■ EXTRACTED MATERIAL:
☆ ☆ ☆

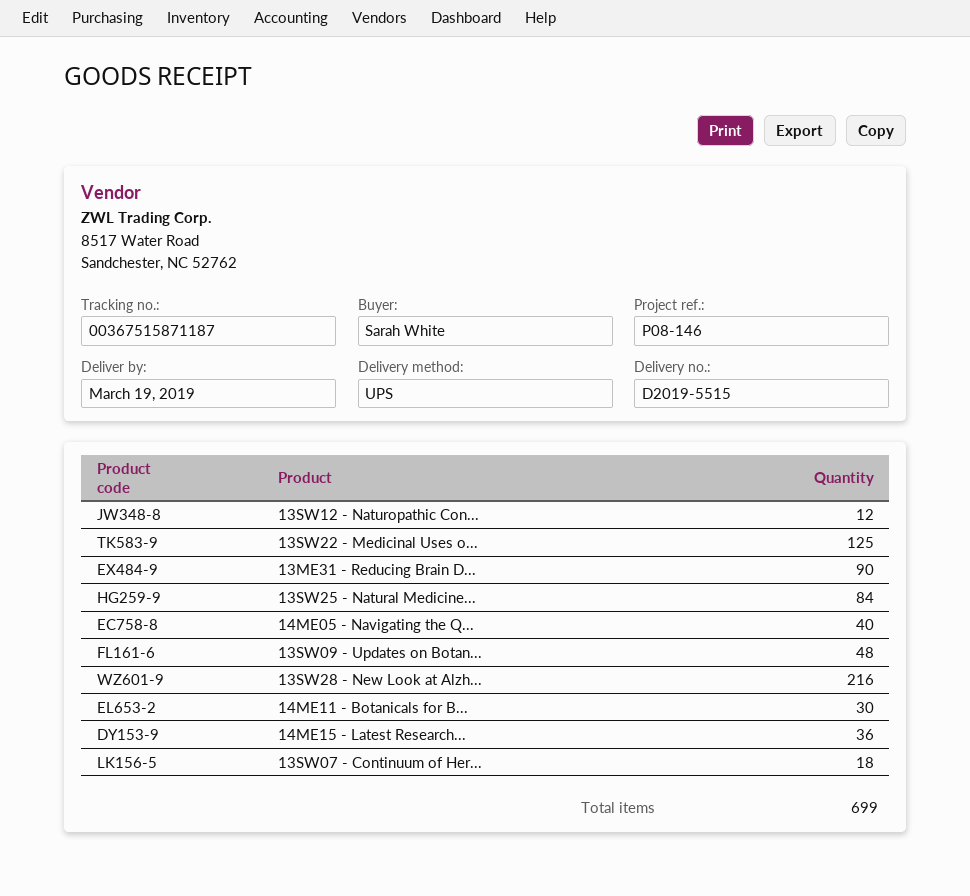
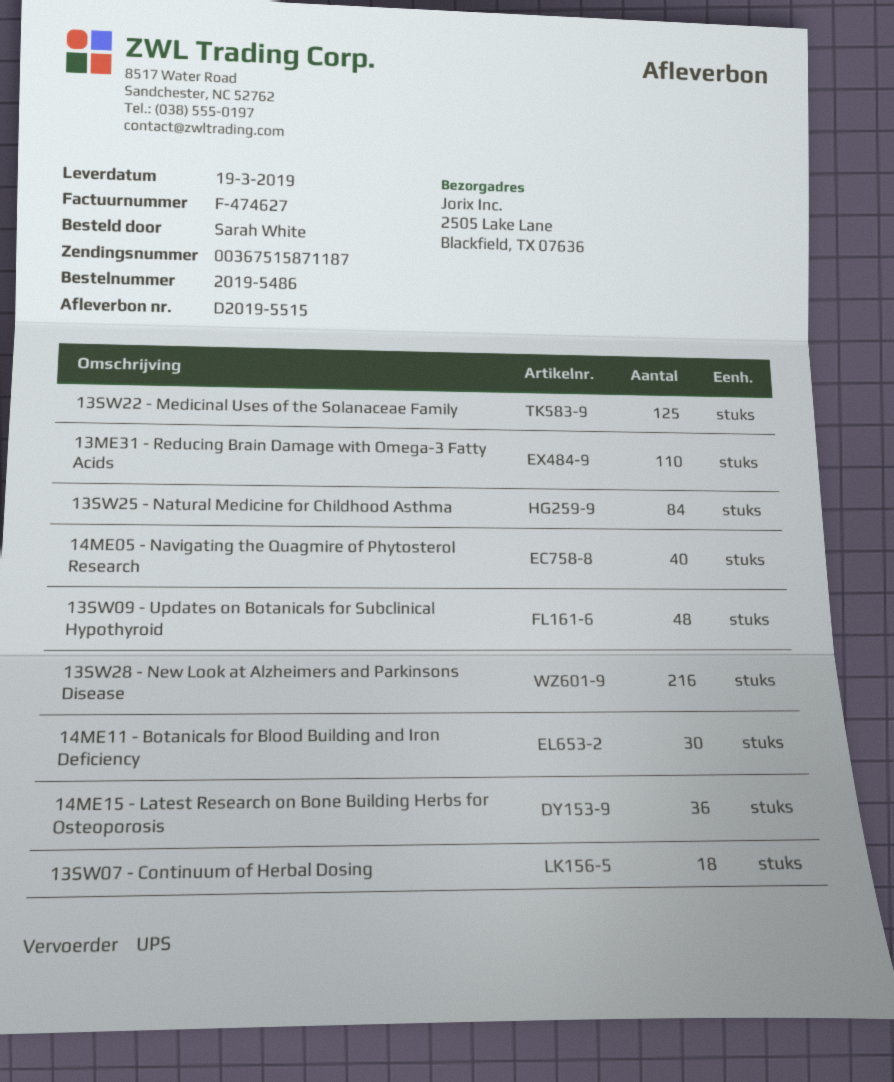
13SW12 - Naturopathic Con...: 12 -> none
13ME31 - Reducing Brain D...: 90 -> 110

☆ ☆ ☆

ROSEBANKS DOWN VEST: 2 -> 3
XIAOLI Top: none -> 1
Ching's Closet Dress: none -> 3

☆ ☆ ☆

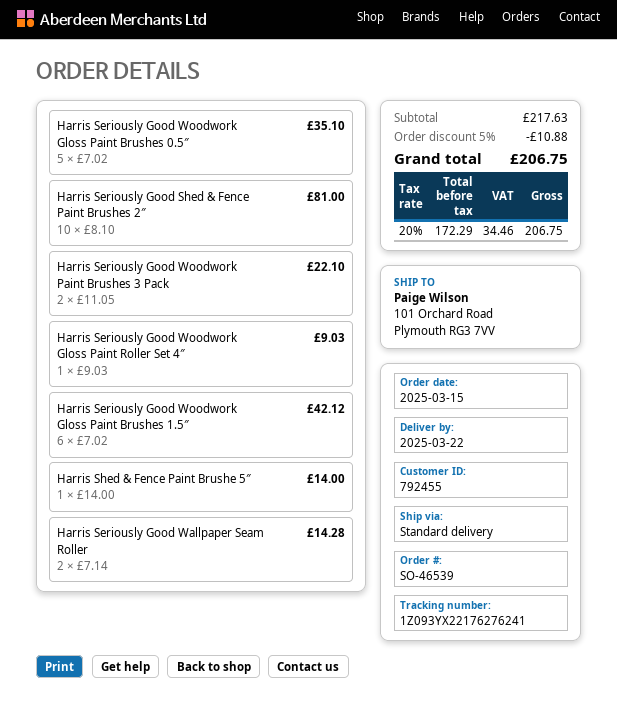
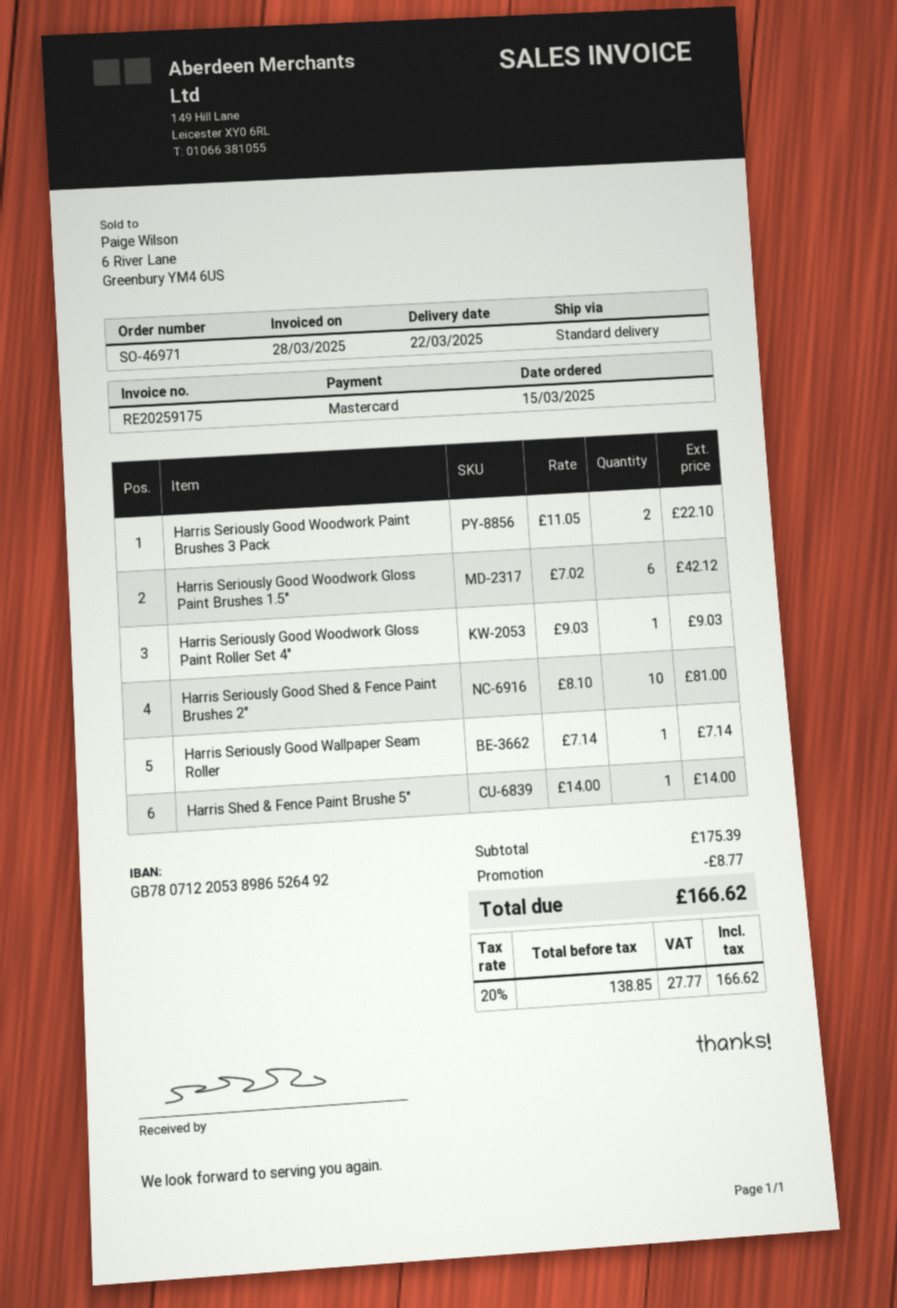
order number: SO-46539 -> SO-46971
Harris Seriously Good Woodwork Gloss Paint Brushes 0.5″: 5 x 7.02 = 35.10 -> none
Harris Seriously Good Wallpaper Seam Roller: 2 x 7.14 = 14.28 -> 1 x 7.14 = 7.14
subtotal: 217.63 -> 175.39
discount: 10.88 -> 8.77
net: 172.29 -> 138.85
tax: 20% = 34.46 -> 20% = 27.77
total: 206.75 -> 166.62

☆ ☆ ☆

■ WHAT NEEDS TO BE DONE: What you give back should be exactly the lines of the data above from the line with "discount: 10.88 -> 8.77" through the line with "total: 206.75 -> 166.62", both of those included, and nothing more.

■ WRITTEN REPLY:
discount: 10.88 -> 8.77
net: 172.29 -> 138.85
tax: 20% = 34.46 -> 20% = 27.77
total: 206.75 -> 166.62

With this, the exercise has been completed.